If the recall question passed by a majority vote, Price would lose office and her principal deputy would act temporarily. The Alameda County Board of Supervisors would appoint an interim replacement until the voters choose a new permanent successor in 2026.

U.S. Representative Eric Swalwell, Price's direct predecessor Nancy O'Malley, all 14 county police unions, the San Francisco Chronicle, and the East Bay Times supported the recall, while U.S. Representative Barbara Lee and state senator Nancy Skinner opposed it.

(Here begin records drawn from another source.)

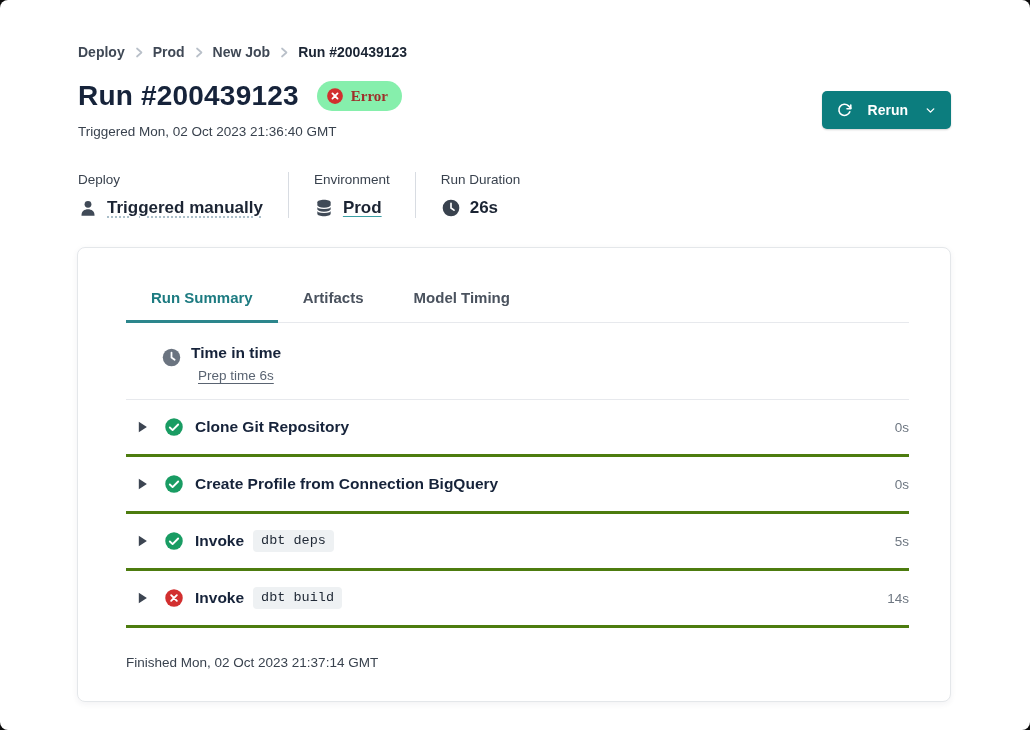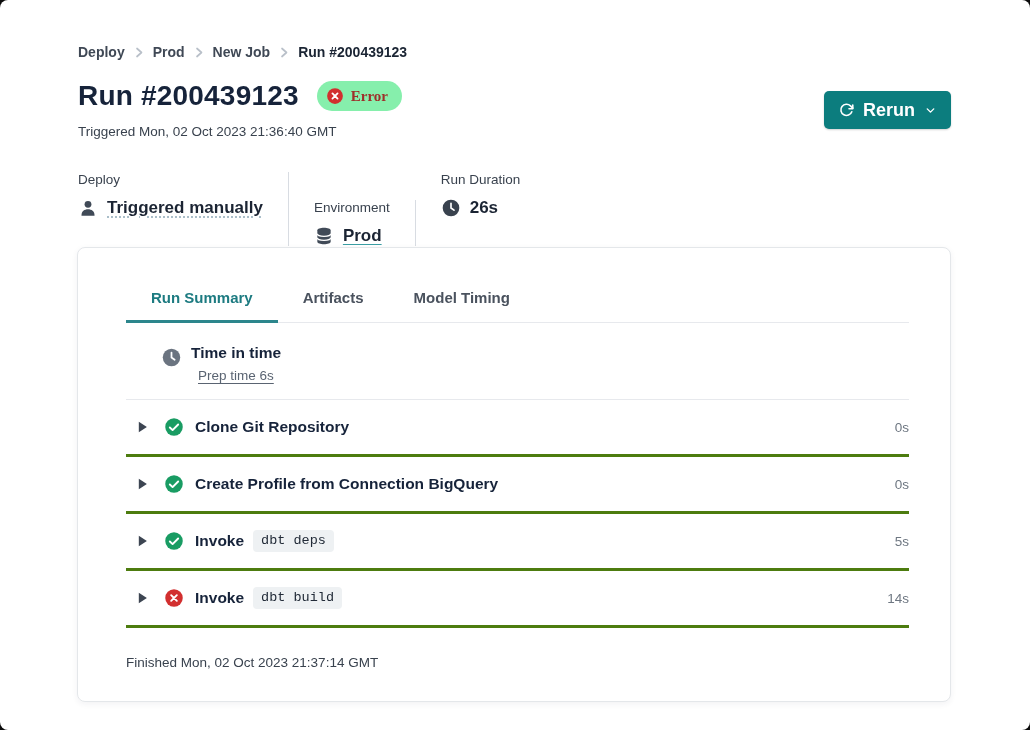--- a/index.html
+++ b/index.html
@@ -15,32 +15,32 @@
 
   
   .title-row { position:absolute; left:78px; top:80px; display:flex; align-items:center; gap:18px; }
   .page-title { font-size:28px; font-weight:700; color:#16233a; letter-spacing:.2px; }
   .status-badge { display:flex; align-items:center; gap:7px; background:#86efac; border-radius:16px; padding:6px 14px 6px 9px;font-family:Liberation Serif, serif; }
   .status-badge .txt { font-size:15px; font-weight:600; color:#9e2f2a; }
   .triggered { position:absolute; left:78px; top:124px; font-size:13.5px; color:#39424e; }
 
   
   .rerun-btn { position:absolute; right:79px; top:91px; height:38px; background:#0c7d7e; border:none; border-radius:5px;
-    color:#fff; display:flex; align-items:center; gap:9px; padding:0 14px 0 15px; font-size:18px; font-weight:600;
+    color:#fff; display:flex; align-items:center; gap:16px; padding:0 14px 0 15px; font-size:14px; font-weight:600;
     font-family:"Liberation Sans", sans-serif; cursor:pointer; box-shadow:0 1px 2px rgba(0,0,0,.18); }
 
   
   .meta-bar { position:absolute; left:78px; top:172px; display:flex; }
   .meta-cell { padding-right:25px; margin-right:25px; border-right:1px solid #d8dce2; }
   .meta-cell:last-child { border-right:none; }
   .meta-label { font-size:13.5px; color:#39424e; margin-bottom:11px; }
   .meta-value { display:flex; align-items:center; gap:9px; font-size:17px; font-weight:600; color:#1b2433; }
   .meta-cell.trigger { min-width:155px; }
   .meta-cell.commit  { min-width:99px; }
-  .meta-cell.env     { min-width:75px;margin-top:28px; }
+  .meta-cell.env     { min-width:75px; }
   .dotted-underline { text-decoration:underline dotted #8fa9b8; text-underline-offset:4px; cursor:help; }
   .env-link { color:#1b2433; text-decoration:underline solid #3a9ea4; text-underline-offset:3px; cursor:pointer; }
 
   
   .card { position:absolute; left:77px; top:247px; width:874px; height:455px; background:#fff;
     border:1px solid #e4e7ea; border-radius:8px; box-shadow:0 2px 6px rgba(30,40,60,.06); }
   .card-inner { margin:0 41px 0 48px; }
 
   
   .tabs { display:flex; padding-top:41px; border-bottom:1px solid #e7e9ed;align-items:flex-end; }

Price would lose by a nearly 63–37 margin, formally conceding on November 19. Price's defeat would follow a trend of citizens rejecting "progressive prosectors" that had been elected in years prior. Simultaneously, Los Angeles County DA George Gascón lost re-election to the more conservative attorney Nathan Hochman. Price would be recalled only two years after Chesa Boudin had been recalled in neighboring San Francisco. Additionally, Alameda County also voted by 23 points in favor of Proposition 36, which repealed the 2014 California proposition that reduced many felonies such as shoplifting to misdemeanors.